(LISTED ENTRIES Opens)

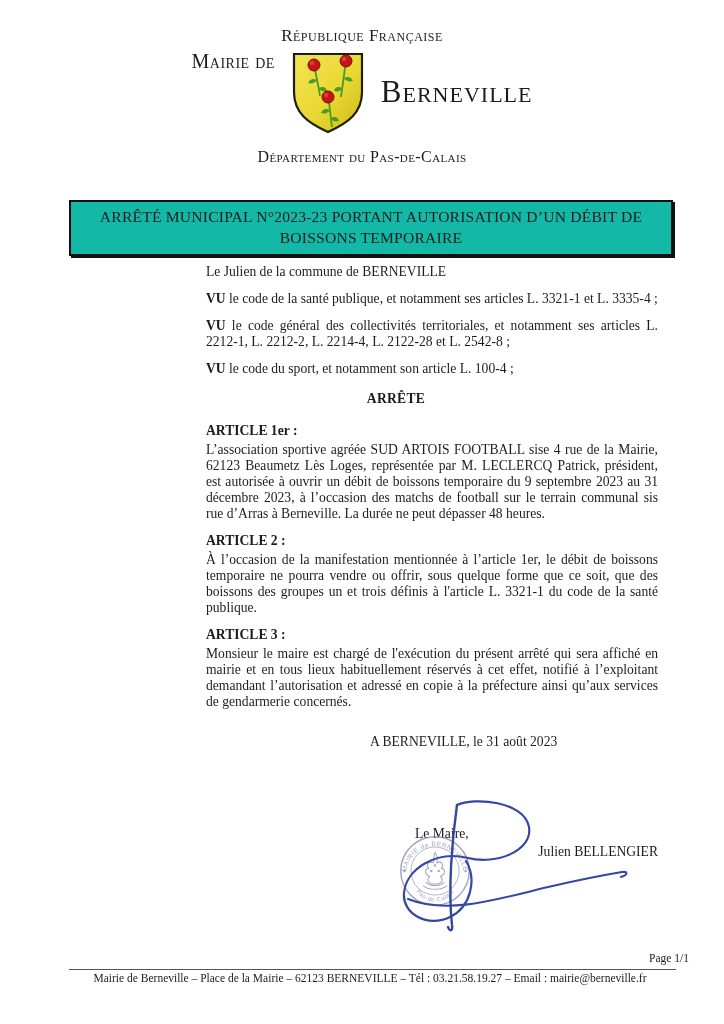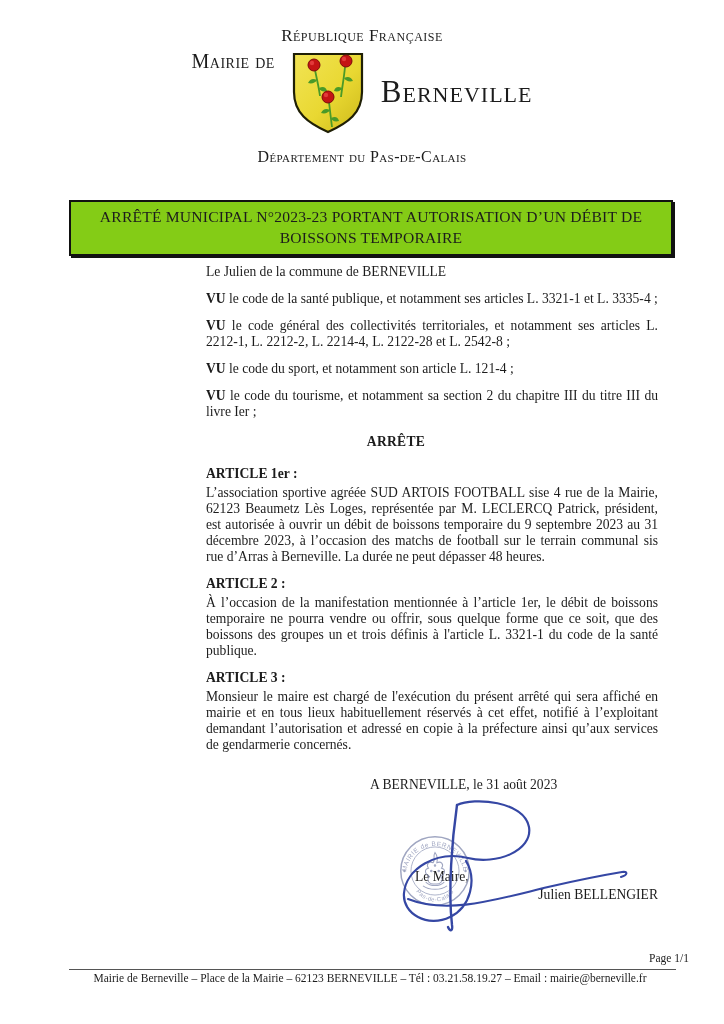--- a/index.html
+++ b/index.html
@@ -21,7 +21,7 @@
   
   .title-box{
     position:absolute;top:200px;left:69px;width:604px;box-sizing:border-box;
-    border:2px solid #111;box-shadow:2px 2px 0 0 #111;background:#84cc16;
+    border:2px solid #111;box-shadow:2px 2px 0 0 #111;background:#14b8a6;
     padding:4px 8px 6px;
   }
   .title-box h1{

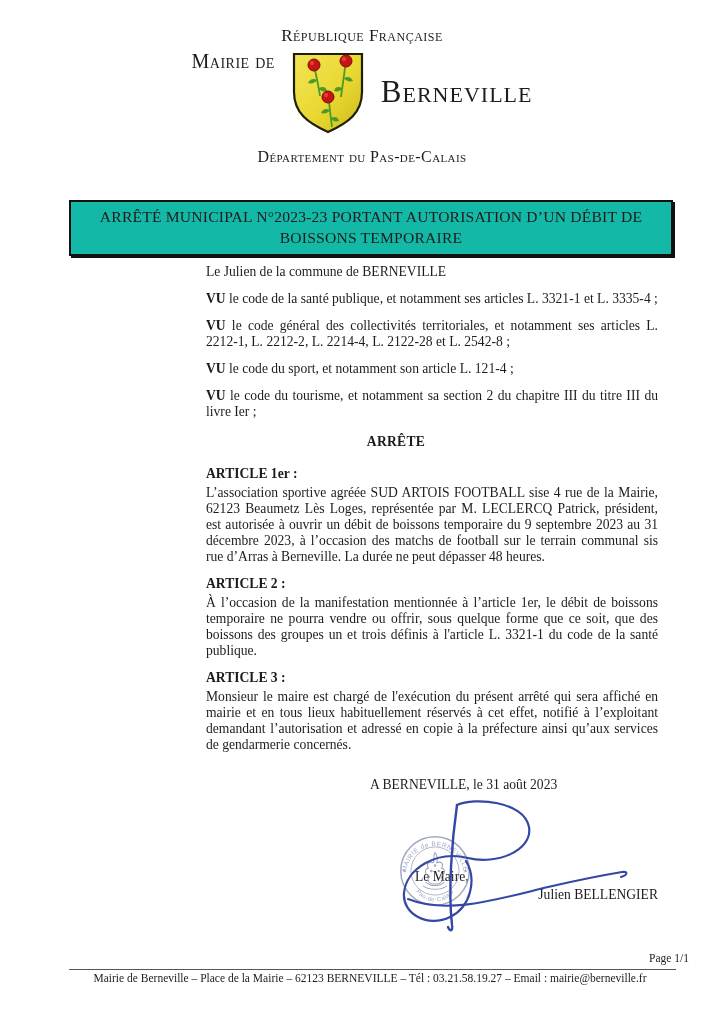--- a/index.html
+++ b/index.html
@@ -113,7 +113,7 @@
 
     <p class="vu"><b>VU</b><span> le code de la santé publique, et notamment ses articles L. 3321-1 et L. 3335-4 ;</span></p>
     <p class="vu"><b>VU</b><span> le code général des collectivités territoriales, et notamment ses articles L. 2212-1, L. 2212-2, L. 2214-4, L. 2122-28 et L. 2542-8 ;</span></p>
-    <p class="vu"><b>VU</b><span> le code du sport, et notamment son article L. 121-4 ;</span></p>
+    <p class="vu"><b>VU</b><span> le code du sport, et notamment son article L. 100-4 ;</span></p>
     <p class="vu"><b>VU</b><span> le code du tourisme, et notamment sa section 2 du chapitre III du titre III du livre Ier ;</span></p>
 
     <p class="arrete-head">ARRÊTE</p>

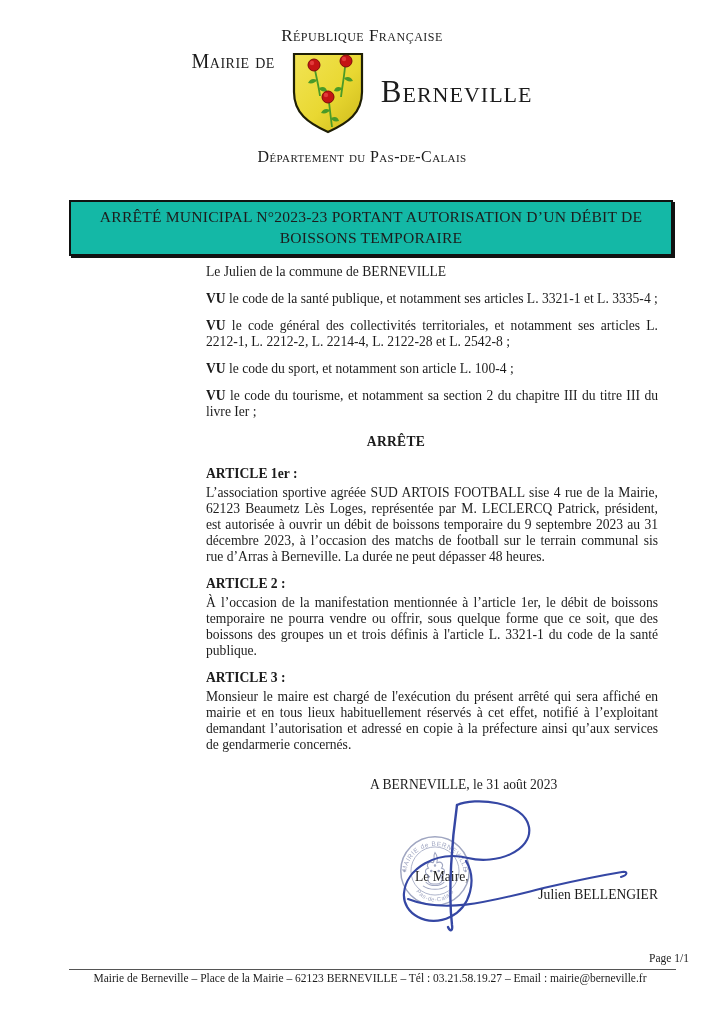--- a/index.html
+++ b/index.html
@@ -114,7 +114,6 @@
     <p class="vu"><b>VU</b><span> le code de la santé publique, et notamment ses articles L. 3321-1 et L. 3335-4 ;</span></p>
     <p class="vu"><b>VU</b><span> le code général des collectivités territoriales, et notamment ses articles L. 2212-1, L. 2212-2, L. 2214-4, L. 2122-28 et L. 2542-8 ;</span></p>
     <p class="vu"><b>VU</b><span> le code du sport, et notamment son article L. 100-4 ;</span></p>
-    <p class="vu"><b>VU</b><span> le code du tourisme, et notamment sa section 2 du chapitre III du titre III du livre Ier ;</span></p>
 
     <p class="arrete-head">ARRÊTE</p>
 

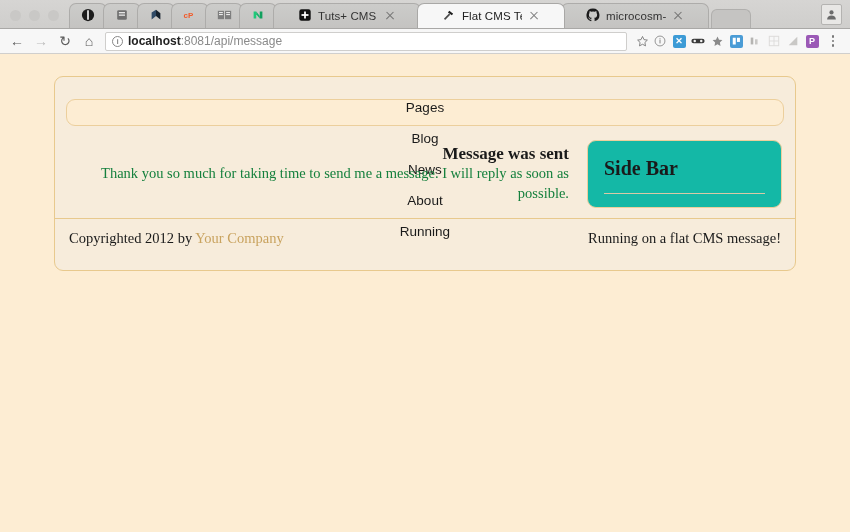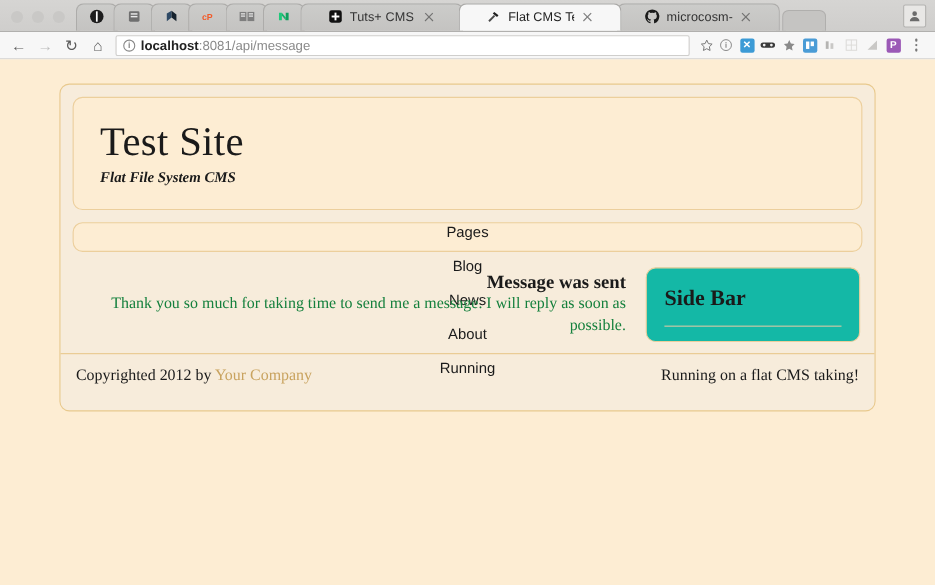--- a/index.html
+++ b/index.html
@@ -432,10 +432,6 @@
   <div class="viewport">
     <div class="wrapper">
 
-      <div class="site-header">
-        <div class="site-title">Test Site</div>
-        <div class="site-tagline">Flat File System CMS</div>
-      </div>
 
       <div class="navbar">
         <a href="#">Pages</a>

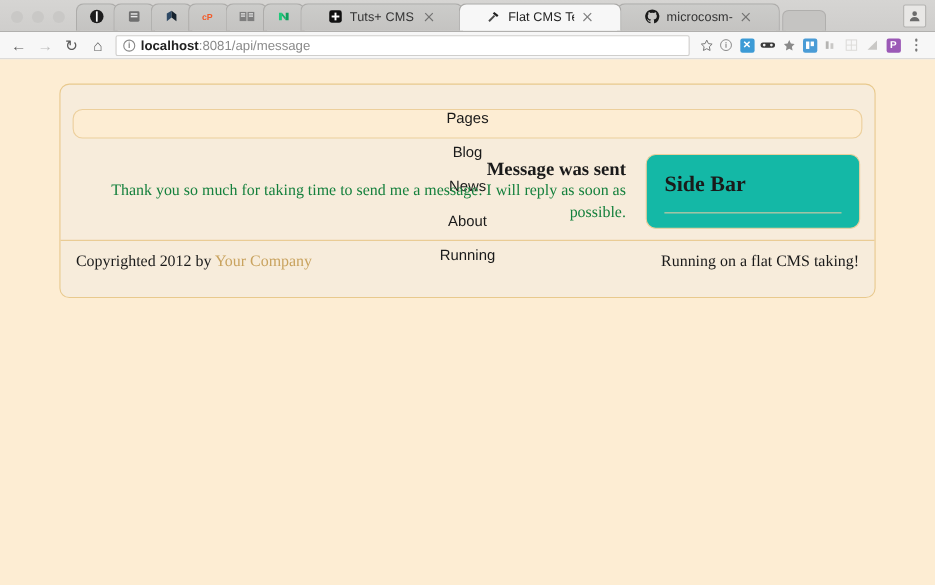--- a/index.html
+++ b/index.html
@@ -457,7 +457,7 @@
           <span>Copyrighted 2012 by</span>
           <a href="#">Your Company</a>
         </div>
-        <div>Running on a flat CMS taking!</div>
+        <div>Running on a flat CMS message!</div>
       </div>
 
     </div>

(LISTED ENTRIES Closes)

#### TRY IT
Some lines above contain the word "Running". Copy each of them.

#### WRITTEN REPLY
-        <div>Running on a flat CMS taking!</div>
+        <div>Running on a flat CMS message!</div>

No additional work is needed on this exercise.